## Matrix Multiply, All-Pairs Shortest Path, and Large Dense Graphs

Take a node in a graph and consider it as a user in twitter. A link between two users is the minimum retweet time. The link represents the close connection between users. You may be interested to compute the distance among all users. Why ? To determine clusters, to find the closest nit of friends, to find relations between celebrity, or because WTF we can.

In the era of large graphs it may be interesting to compute distances among nodes. If a weighed edge represents the distance between two nodes, we  could compute the all-pairs shortest path (APSP) so that to know, given any node, what is its distance from any other node in the graph. APSP and MM are computationally equivalent (“the design and analysis of computer algorithms”  Aho, Hopcroft, and Ullman 1974. This is a great book to have anyway, I stole my advisor’s copy) and we have shown that incidentally they are the same. I will clarify in the post.

Recursive algorithms are extremely appealing for the design of matrix computation because of their natural cache locality exploitation and for their intuitive formulation. In this section, we present a recursive D&C algorithm derived from Kleene’s algorithm Figure 1.(a). Notice that Kleene’s algorithm was originally designed to solve the transitive closure (TC) of an adjacency matrix. That is, finding whether or not there is a path connecting two nodes in directed graph. However, Kleene’s algorithm is also a standard algorithm/solution for the APSP. In fact, in a closed semi-ring TC and APSP are the same problem and Kleene’s algorithm is a solution (when the scalar operators ∗ and + are specified as in the following paragraph) and it determines every edge of the (shortest) path directly [2].

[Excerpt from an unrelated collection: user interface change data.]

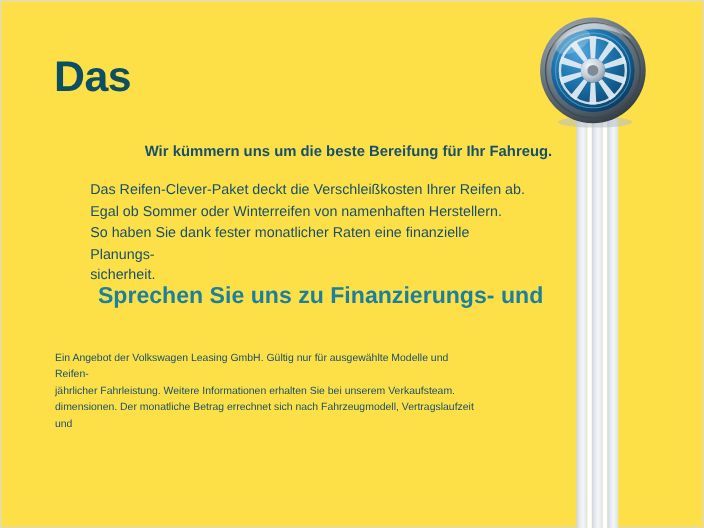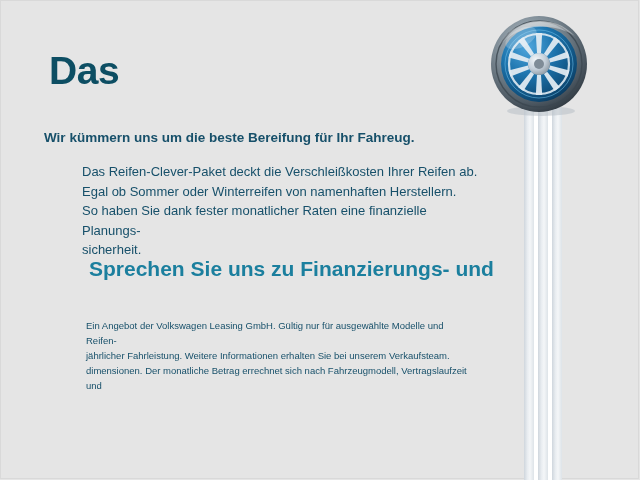"Das" #page { background: #e5e5e5 -> #fde047 }
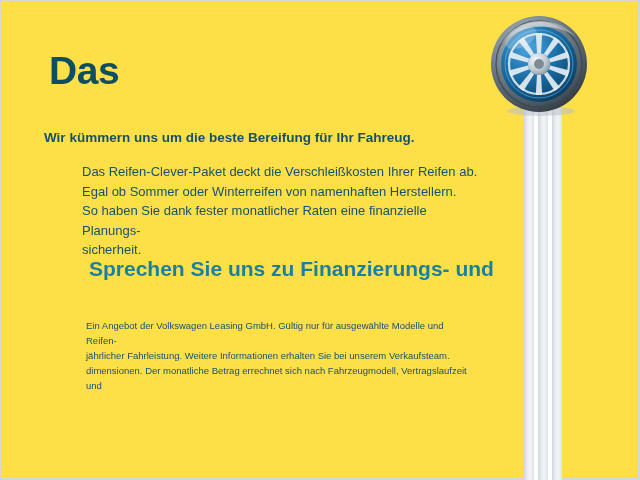"Wir kümmern uns um die" .subtitle { left: 44px -> 62px; text-align: none -> right }
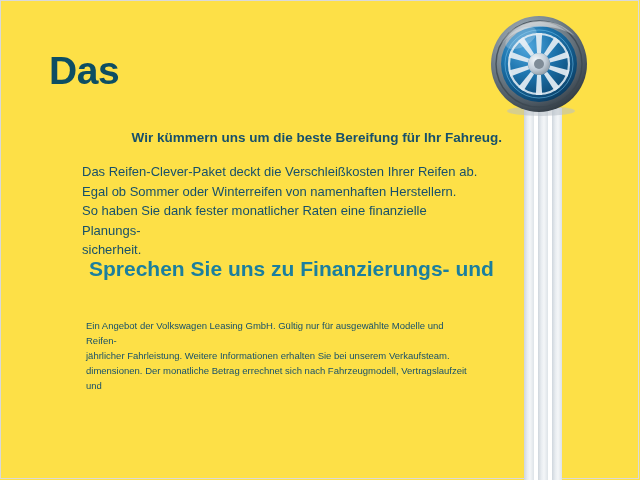"Ein Angebot der Volkswagen Leasing" .legal { margin-left: 36px -> none }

A brief description of Kleene’s algorithm follows. We divide the basic problem into two sub-problems, and we solve each subproblem directly using the Floyd-Warshall algorithm, see Figure 1.(a). Then, we perform several MMs to combine the results of the subproblems using a temporary matrix; where the scalar addition of two numbers is actually the minimum of the two numbers –i.e., a + b = min(a, b)– and the scalar multiplication of two numbers is the (regular arithmetic) addition –i.e., a ∗ b = a + b.

Figure 1.(a)                                             Figure 1.(b)

Figure 1.(c)

In this case, the MM is defined in a closed semi-ring and using the properties within, we reorganize the algorithm in Figure 1.(a) and obtain the R-Kleene algorithm in Figure 1.(b). Thus, R-Kleene is a solution for APSP in a closed semi-ring. Please, note that in literature it is suggested to use a power method using MM (log(n) times) but as you can see it is not necessary.

We can say that the ASPS can be formulated as a self-matrix multiplication. This finding is not that interesting per se:  MM is highly parallel while APSP was known as really sequential making it not very compelling for large graphs.

So if you like to compute the shortest path across all nodes in a large graph, relatively dense and usign a highly parallel algorithm: R-Kleene + MM is the algorithm for you hands down.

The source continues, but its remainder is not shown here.